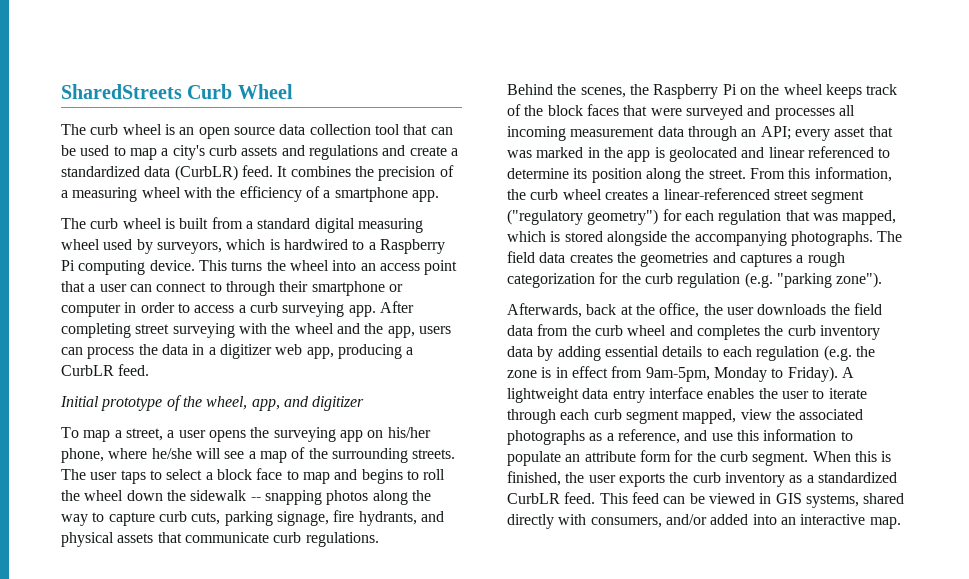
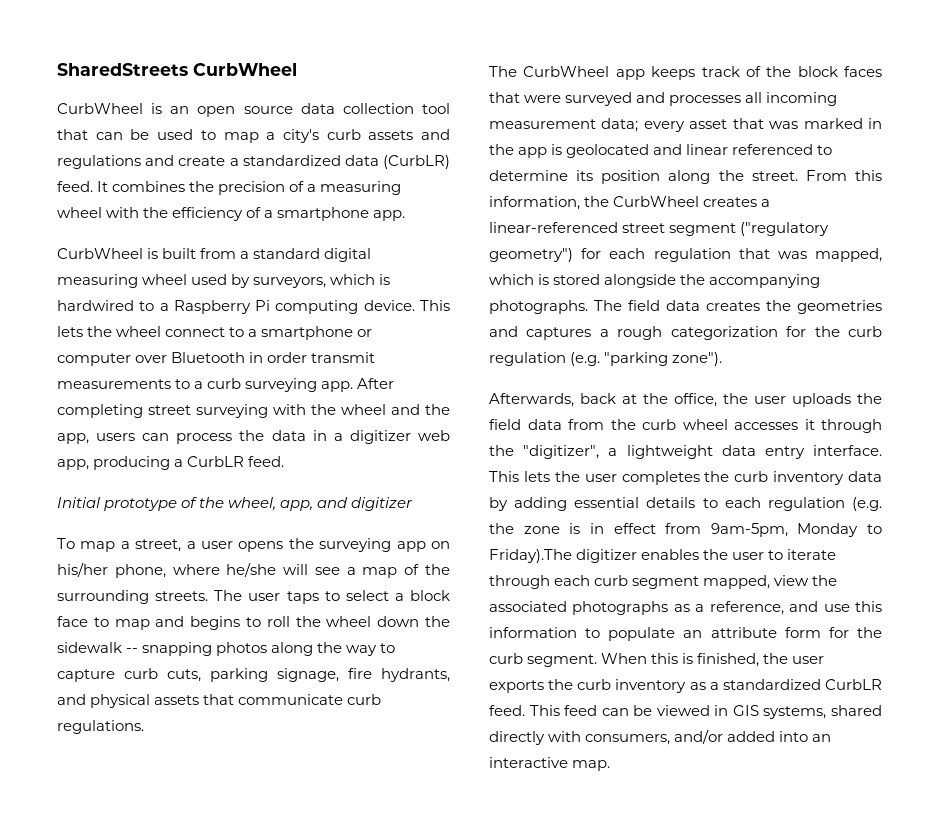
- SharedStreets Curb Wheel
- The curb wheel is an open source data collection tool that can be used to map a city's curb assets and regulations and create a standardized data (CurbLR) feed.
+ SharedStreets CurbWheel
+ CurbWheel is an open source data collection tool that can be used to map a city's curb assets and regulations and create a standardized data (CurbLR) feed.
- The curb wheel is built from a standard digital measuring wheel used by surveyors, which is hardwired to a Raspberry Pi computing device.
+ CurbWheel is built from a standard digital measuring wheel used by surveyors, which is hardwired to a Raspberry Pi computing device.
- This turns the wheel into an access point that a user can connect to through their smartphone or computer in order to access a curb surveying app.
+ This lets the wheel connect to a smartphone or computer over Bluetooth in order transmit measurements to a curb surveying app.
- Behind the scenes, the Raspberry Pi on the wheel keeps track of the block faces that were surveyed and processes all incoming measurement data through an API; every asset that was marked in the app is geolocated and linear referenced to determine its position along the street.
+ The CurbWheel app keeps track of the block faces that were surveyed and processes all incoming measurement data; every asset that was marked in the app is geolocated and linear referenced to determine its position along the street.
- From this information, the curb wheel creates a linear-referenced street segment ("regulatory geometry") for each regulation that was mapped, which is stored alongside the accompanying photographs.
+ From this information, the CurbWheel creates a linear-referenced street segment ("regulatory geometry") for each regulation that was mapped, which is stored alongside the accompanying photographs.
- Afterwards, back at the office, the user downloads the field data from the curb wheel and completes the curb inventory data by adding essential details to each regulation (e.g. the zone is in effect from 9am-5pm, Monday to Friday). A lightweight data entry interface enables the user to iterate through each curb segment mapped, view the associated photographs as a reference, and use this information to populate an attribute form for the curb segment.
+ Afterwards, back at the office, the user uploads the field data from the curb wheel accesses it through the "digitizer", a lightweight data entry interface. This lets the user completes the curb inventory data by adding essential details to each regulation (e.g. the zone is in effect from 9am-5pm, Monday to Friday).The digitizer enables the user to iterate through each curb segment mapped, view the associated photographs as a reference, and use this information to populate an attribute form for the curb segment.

|---|

**Problem details**
Find the string "CurbWheel" in the records, then copy each line where it occurs.

**Solution to the exercise**
+ SharedStreets CurbWheel
+ CurbWheel is an open source data collection tool that can be used to map a city's curb assets and regulations and create a standardized data (CurbLR) feed.
+ CurbWheel is built from a standard digital measuring wheel used by surveyors, which is hardwired to a Raspberry Pi computing device.
+ The CurbWheel app keeps track of the block faces that were surveyed and processes all incoming measurement data; every asset that was marked in the app is geolocated and linear referenced to determine its position along the street.
+ From this information, the CurbWheel creates a linear-referenced street segment ("regulatory geometry") for each regulation that was mapped, which is stored alongside the accompanying photographs.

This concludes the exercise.